Material provided
════

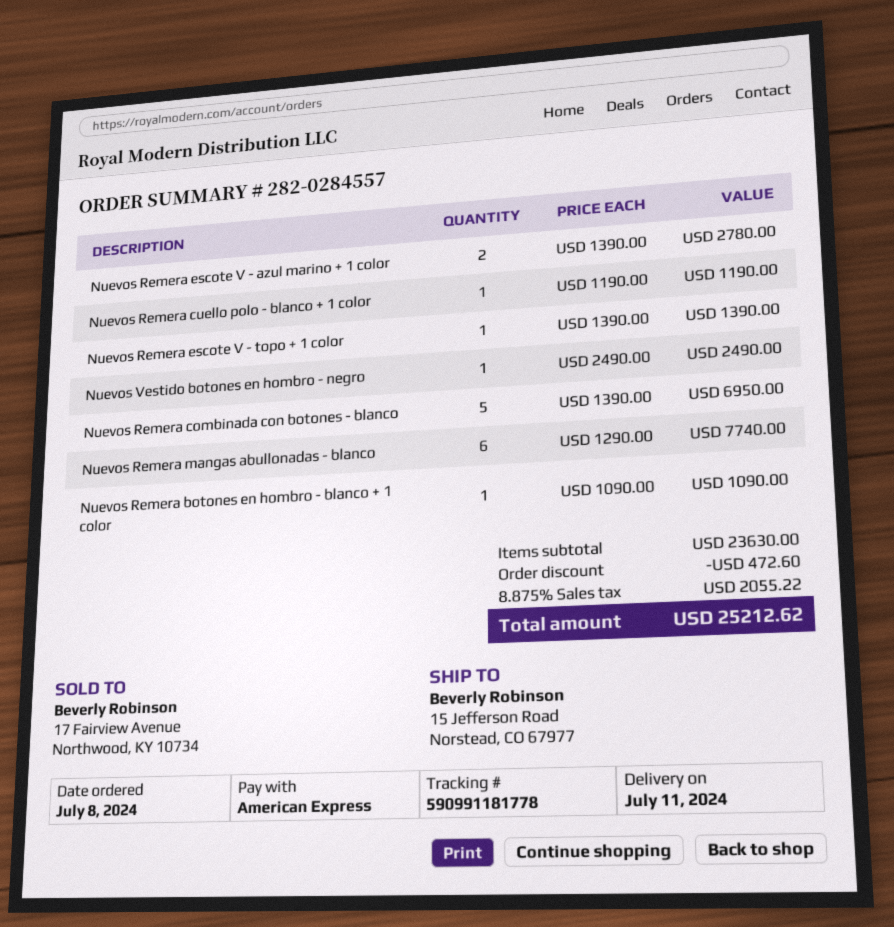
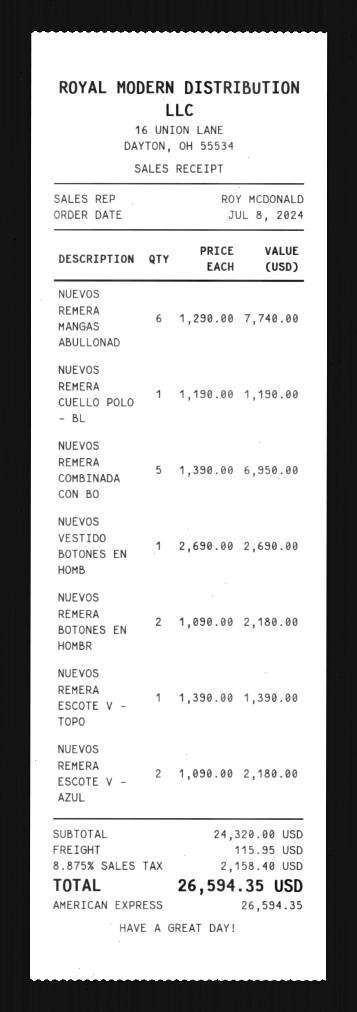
Nuevos Remera escote V - azul marino + 1 color: 2 x 1390.00 = 2780.00 -> 2 x 1090.00 = 2180.00
Nuevos Vestido botones en hombro - negro: 1 x 2490.00 = 2490.00 -> 1 x 2690.00 = 2690.00
Nuevos Remera botones en hombro - blanco + 1 color: 1 x 1090.00 = 1090.00 -> 2 x 1090.00 = 2180.00
subtotal: 23630.00 -> 24320.00
discount: 472.60 -> none
shipping: none -> 115.95
tax: 8.875% = 2055.22 -> 8.875% = 2158.40
total: 25212.62 -> 26594.35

════

What this task involves
An exact copy of every entry above is required, without the pictures.

Response box
Nuevos Remera escote V - azul marino + 1 color: 2 x 1390.00 = 2780.00 -> 2 x 1090.00 = 2180.00
Nuevos Vestido botones en hombro - negro: 1 x 2490.00 = 2490.00 -> 1 x 2690.00 = 2690.00
Nuevos Remera botones en hombro - blanco + 1 color: 1 x 1090.00 = 1090.00 -> 2 x 1090.00 = 2180.00
subtotal: 23630.00 -> 24320.00
discount: 472.60 -> none
shipping: none -> 115.95
tax: 8.875% = 2055.22 -> 8.875% = 2158.40
total: 25212.62 -> 26594.35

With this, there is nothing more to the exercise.